Fast malloc mode: memory volumes aren't checked for purgable blocks. If the rover block isn't suitable, a new empty volume is created without further checking. This is suitable for cases where lots of blocks are being allocated in a rapid sequence, with no frees in between (e.g., map setup).
PU_LEVELSTATIC: The PU_LEVELSTATIC purge tag has a special purpose. It works like PU_LEVEL so that it is purged on a per level basis, but blocks allocated as PU_LEVELSTATIC should not be freed at any time when the map is being used. Internally, the level-static blocks are linked into sequences so that Z_Malloc knows to skip all of them efficiently. This is possible because no block inside the sequence could be purged by Z_Malloc anyway.
How did I end up with these? I started looking at Z_Malloc more closely with Shark telling me the actual source lines where the most time is being spent. I noticed that the loop in Z_Malloc, where the function is looking for old purgable blocks, is taking up most of the time. Now, this is understandable since the map setup code is allocating huge numbers of memory blocks from the volume. However: those blocks won't be freed at any point when the map is being played, so what is point of checking them for purging? Thus I added a new purgelevel for these "static" PU_LEVEL blocks, and linked them into sequences so that Z_Malloc knows to skip them.
The fast malloc mode is a futher optimization that permits Z_Malloc to simply stop looking for purgable and free blocks completely and just allocate new blocks from the rover. This is only used during map setup. Once gameplay continues, fast mode is disabled and any free blocks or purgable blocks inside the volume are used. This shouldn't increase fragmentation inside the volumes much since the blocks that are allocated in fast mode are the huge PU_LEVELSTATIC sequences.

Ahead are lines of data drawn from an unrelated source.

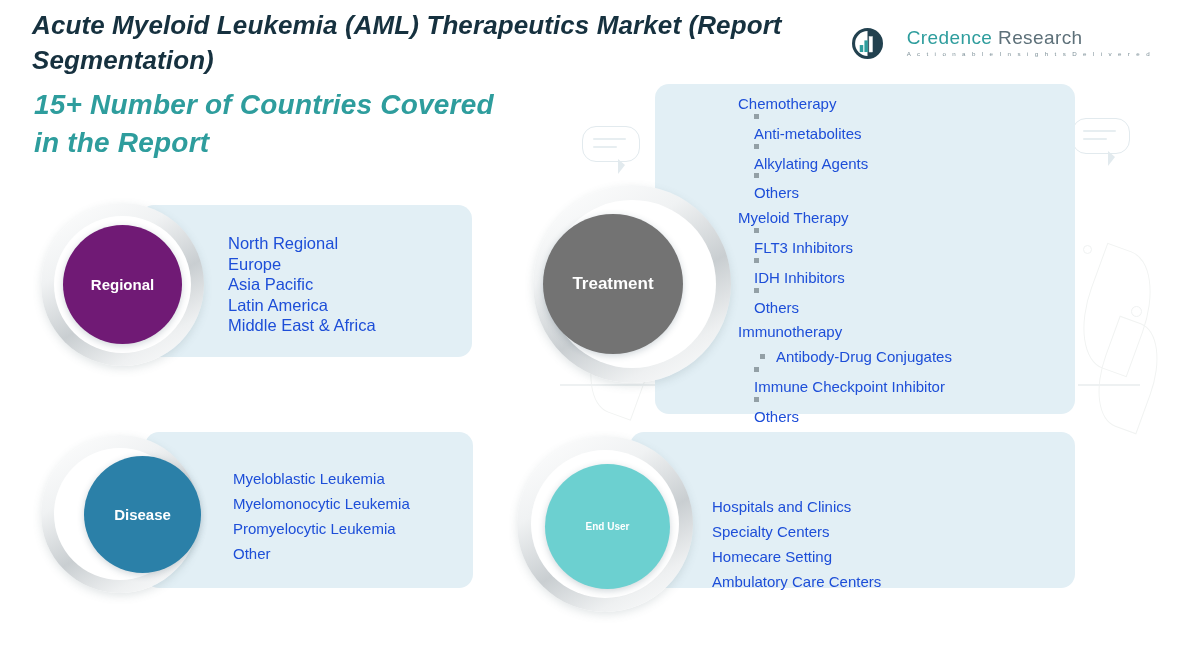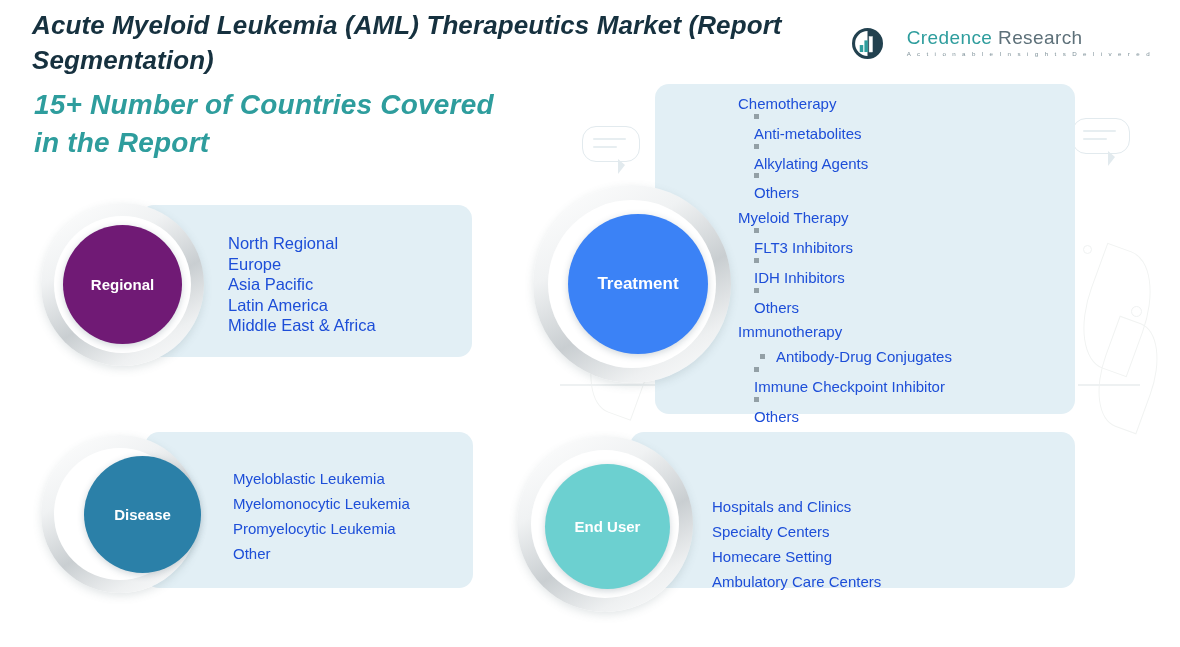--- a/index.html
+++ b/index.html
@@ -152,21 +152,21 @@
         <div class="row">
           <span>Middle East &amp; Africa</span>
         </div>
       </div>
   </div>
 
   <div class="seg">
     <div class="panel" style="left:655px;top:84px;width:420px;height:330px;"></div>
     <div class="halo" style="left:533px;top:185px;width:198px;height:198px;"></div>
     <div class="halo-in" style="left:548px;top:200px;width:168px;height:168px;"></div>
-    <div class="circ" style="left:568px;top:214px;width:140px;height:140px;background:#3b82f6;font-size:17px;text-align:center;">
+    <div class="circ" style="left:543px;top:214px;width:140px;height:140px;background:#737373;font-size:17px;text-align:center;">
       <span>Treatment</span>
     </div>
     <div class="list" style="left:738px;top:92px;font-size:15px;line-height:24.8px;">
         <div class="row">
           <span>Chemotherapy</span>
         </div>
         <div class="row sub">
           <span class="bul"></span>
           <span>Anti-metabolites</span>
         </div>
@@ -234,21 +234,21 @@
         <div class="row">
           <span>Other</span>
         </div>
       </div>
   </div>
 
   <div class="seg">
     <div class="panel" style="left:630px;top:432px;width:445px;height:156px;"></div>
     <div class="halo" style="left:517px;top:436px;width:176px;height:176px;"></div>
     <div class="halo-in" style="left:531px;top:450px;width:148px;height:148px;"></div>
-    <div class="circ" style="left:545px;top:464px;width:125px;height:125px;background:#6cd0d0;font-size:15px;">
+    <div class="circ" style="left:545px;top:464px;width:125px;height:125px;background:#6cd0d0;font-size:10px;">
       <span>End User</span>
     </div>
     <div class="list" style="left:712px;top:494px;font-size:15px;line-height:25px;">
         <div class="row">
           <span>Hospitals and Clinics</span>
         </div>
         <div class="row">
           <span>Specialty Centers</span>
         </div>
         <div class="row">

However, I recommend observing the console output for spurious Z_Create messages. If fragmentation is occuring, the zone will gradually get larger and larger as new stuff doesn't fit in the existing volumes. If this happens, we can disable fast mode and rely on the level-static sequences for performance.
Total setup time reduced down to 5 seconds, with mallocing disappearing completely:
<pre>
- 35.4% LG_Init (Doomsday)
+ 11.8% R_IsPointInSector2 (Doomsday)
| - 11.8% LG_Init (Doomsday)
- 4.3% SB_BeginFrame (Doomsday)
- 4.2% R_InitLineNeighbors (Doomsday)
- 4.1% V2_Intercept2 (Doomsday)
</pre>
LG_Init (multisample 1) is now the slowest function.
Excellent work.
Now with LG_Init being the slowest performing function due largely to the number of calls to R_IsPointInSector2, we should look at implementing the optimization I proposed in the comments there. Before looking at R_IsPointInSector2 that is.
I started that last night but it was late and I couldn't figure the equation for calculating the total number of sample points (thus calls to R_IsPointInSector2) in the optimized scheme.
However, 5 seconds for a map this large is perfectly bareable.
It won't have anywhere near the impact on the level setup time as your recent Z_Malloc/rover optimization but it'll help.
<blockquote>FWIW, you can use the same tools (well many of them anyway), once I redo the autotools build system to make sure it can build with MinGW on WinNT.</blockquote>
Great, I'll look forward to that.
Well, the optimized algorithm is in place and appears to be working correctly however it seems the equation I'm using to calculate the optimum number of sample points isn't.
How's your algebra skyjake, yagisan? Could one of you take a look at the comments regarding this problem in LG_Init.
EDIT: Duh. Scratch that request, I've just realized what the problem is.
Implemented the optimization described in the comments of LG_Init. Now only the optimum number of sample points are checked with R_PointInSubsector.
There is still room for improvement with regard to memory usage though.
skyjake - Could you run another profile on the map load process to see what the cleverer code in LG_Init does to the results.